An iridium catalyzed asymmetric hydrogenation of racemic exocyclic gamma,delta-unsaturated beta-ketoesters via dynamic kinetic resolution to functionalized chiral allylic alcohols was developed. With the chiral spiro iridium catalysts Ir-SpiroPAP, a series of racemic exocyclic gamma,delta-unsaturated beta-ketoesters bearing a five-, six-, or seven-membered ring were hydrogenated to the corresponding functionalized chiral allylic alcohols in high yields with good to excellent enantioselectivities (87 to >99% ee) and cis-selectivities (93 : 7 to >99 : 1). The origin of the excellent stereoselectivity was also rationalized by density functional theory calculations.
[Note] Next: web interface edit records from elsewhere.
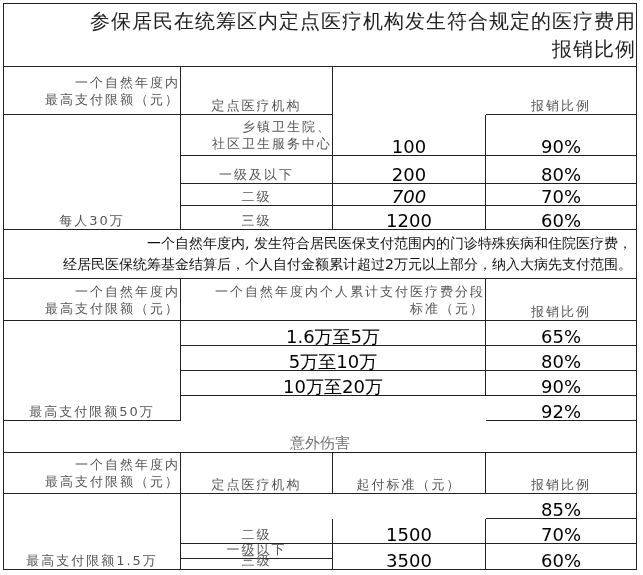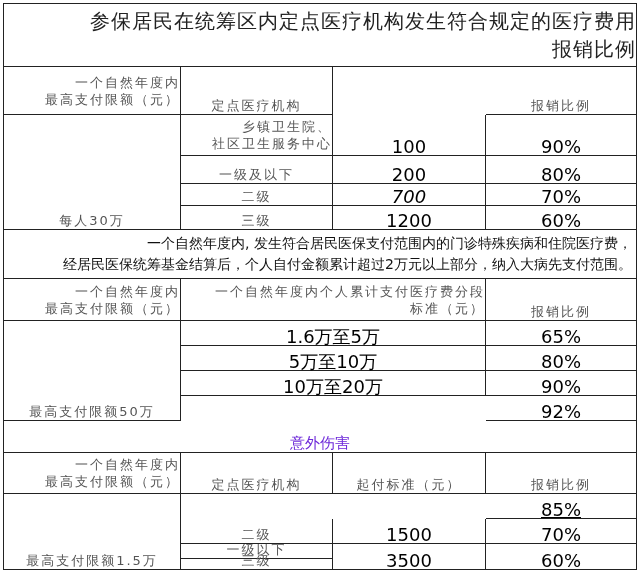--- a/index.html
+++ b/index.html
@@ -8,21 +8,21 @@
     .tbl { position: absolute; left: 3px; top: 3px; width: 634px; height: 567px;
            border: 1px solid #222; box-sizing: border-box; }
     .cell { position: absolute; box-sizing: border-box; display: flex;
             align-items: flex-end; justify-content: center; text-align: center;
             border-right: 1px solid #222; border-bottom: 1px solid #222;
             font-size: 13px; line-height: 17px; color: #555; letter-spacing: 2px; }
     .cell.last { border-right: none; }
     .cell.num { letter-spacing: 0; font-size: 18px; color: #000000; }
     .title { font-size: 20px; line-height: 28px; color: #222; letter-spacing: 1px; border-right: none; }
     .note { font-size: 14px; line-height: 21px; color: #111; letter-spacing: 0; border-right: none; padding: 0 4px; }
-    .section { font-size: 15px; color: #6d28d9; letter-spacing: 0; border-right: none; }
+    .section { font-size: 15px; color: #737373; letter-spacing: 0; border-right: none; }
     .noborder-b { border-bottom: none; }
   </style>
 </head>
 <body>
 
 <div class="tbl">
 
   <div class="cell title" style="left:0;top:0;width:632px;height:63px;flex-direction:column;">
     <div>参保居民在统筹区内定点医疗机构发生符合规定的医疗费用</div>
     <div>报销比例</div>
@@ -90,21 +90,21 @@
     <div>一个自然年度内</div>
     <div>最高支付限额（元）</div>
   </div>
   <div class="cell" style="left:177px;top:449px;width:152px;height:41px;">定点医疗机构</div>
   <div class="cell" style="left:329px;top:449px;width:153px;height:41px;">起付标准（元）</div>
   <div class="cell last" style="left:482px;top:449px;width:150px;height:41px;">报销比例</div>
 
   <div class="cell noborder-b" style="left:0;top:490px;width:177px;height:75px;">最高支付限额1.5万</div>
 
   <div class="cell" style="left:177px;top:490px;width:152px;height:25px;margin-top:40px;">一级以下</div>
-  <div class="cell num last" style="left:482px;top:490px;width:150px;height:25px;text-decoration:underline;">85%</div>
+  <div class="cell num last" style="left:482px;top:490px;width:150px;height:25px;">85%</div>
 
   <div class="cell" style="left:177px;top:515px;width:152px;height:25px;">二级</div>
   <div class="cell num" style="left:329px;top:515px;width:153px;height:25px;">1500</div>
   <div class="cell num last" style="left:482px;top:515px;width:150px;height:25px;">70%</div>
 
   <div class="cell noborder-b" style="left:177px;top:540px;width:152px;height:25px;">三级</div>
   <div class="cell num noborder-b" style="left:329px;top:540px;width:153px;height:25px;">3500</div>
   <div class="cell num last noborder-b" style="left:482px;top:540px;width:150px;height:25px;">60%</div>
 
 </div>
Furthermore, this protocol could be performed on gram scale and at a lower catalyst loading (0.002 mol%) without the loss of reactivity and enantioselectivity, and has been successfully applied in the enantioselective synthesis of chiral carbocyclic delta-amino esters and the beta-galactosidase inhibitor isogalactofagomine.

Automated summary

An iridium-catalyzed asymmetric hydrogenation process was developed to convert racemic exocyclic gamma,delta-unsaturated beta-ketoesters into functionalized chiral allylic alcohols via dynamic kinetic resolution. The protocol exhibited high yields, good to excellent enantioselectivities (87 to >99% ee), and cis-selectivities (93 : 7 to >99 : 1), and was successfully applied in the enantioselective synthesis of chiral carbocyclic delta-amino esters and the beta-galactosidase inhibitor isogalactofagomine with a lower catalyst loading on gram scale.